INSTRUCTIONS TO FOLLOW | Copy out the line bearing "- Правильно разговаривать с самим собой" and all the lines after it, to the very end of the material below, exactly as written.

PROVIDED MATERIAL |
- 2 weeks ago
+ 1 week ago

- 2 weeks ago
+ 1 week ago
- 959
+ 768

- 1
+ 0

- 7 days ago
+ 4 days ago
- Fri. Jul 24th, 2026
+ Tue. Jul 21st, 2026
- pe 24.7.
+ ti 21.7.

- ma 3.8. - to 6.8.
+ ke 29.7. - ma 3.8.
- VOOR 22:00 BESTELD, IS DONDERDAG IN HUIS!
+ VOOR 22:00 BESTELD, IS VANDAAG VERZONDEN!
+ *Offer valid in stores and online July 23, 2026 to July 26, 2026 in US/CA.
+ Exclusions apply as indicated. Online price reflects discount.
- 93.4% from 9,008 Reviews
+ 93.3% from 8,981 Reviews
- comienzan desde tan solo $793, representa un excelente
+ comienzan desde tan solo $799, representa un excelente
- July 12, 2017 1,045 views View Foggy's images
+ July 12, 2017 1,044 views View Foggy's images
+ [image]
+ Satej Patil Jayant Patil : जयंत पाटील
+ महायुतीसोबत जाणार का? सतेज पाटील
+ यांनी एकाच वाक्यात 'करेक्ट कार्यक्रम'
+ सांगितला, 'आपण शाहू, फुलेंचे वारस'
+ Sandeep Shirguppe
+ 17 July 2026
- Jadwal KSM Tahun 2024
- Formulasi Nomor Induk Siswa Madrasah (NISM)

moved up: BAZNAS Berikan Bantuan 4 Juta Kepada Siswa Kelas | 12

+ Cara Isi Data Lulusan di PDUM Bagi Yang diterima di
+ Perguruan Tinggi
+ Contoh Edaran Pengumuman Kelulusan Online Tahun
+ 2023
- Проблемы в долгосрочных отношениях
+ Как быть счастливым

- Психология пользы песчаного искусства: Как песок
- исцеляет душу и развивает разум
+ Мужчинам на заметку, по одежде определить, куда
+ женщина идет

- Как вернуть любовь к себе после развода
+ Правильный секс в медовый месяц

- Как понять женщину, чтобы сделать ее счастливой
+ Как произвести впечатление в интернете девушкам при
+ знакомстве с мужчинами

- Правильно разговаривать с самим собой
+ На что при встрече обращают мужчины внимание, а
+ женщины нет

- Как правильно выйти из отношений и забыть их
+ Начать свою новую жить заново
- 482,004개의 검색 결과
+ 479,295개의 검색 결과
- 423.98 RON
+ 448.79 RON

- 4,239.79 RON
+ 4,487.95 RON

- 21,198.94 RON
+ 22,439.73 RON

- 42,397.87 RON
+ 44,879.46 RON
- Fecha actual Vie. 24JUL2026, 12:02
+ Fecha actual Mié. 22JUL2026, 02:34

EXERCISE RESULT |
- Правильно разговаривать с самим собой
+ На что при встрече обращают мужчины внимание, а
+ женщины нет

- Как правильно выйти из отношений и забыть их
+ Начать свою новую жить заново
- 482,004개의 검색 결과
+ 479,295개의 검색 결과
- 423.98 RON
+ 448.79 RON

- 4,239.79 RON
+ 4,487.95 RON

- 21,198.94 RON
+ 22,439.73 RON

- 42,397.87 RON
+ 44,879.46 RON
- Fecha actual Vie. 24JUL2026, 12:02
+ Fecha actual Mié. 22JUL2026, 02:34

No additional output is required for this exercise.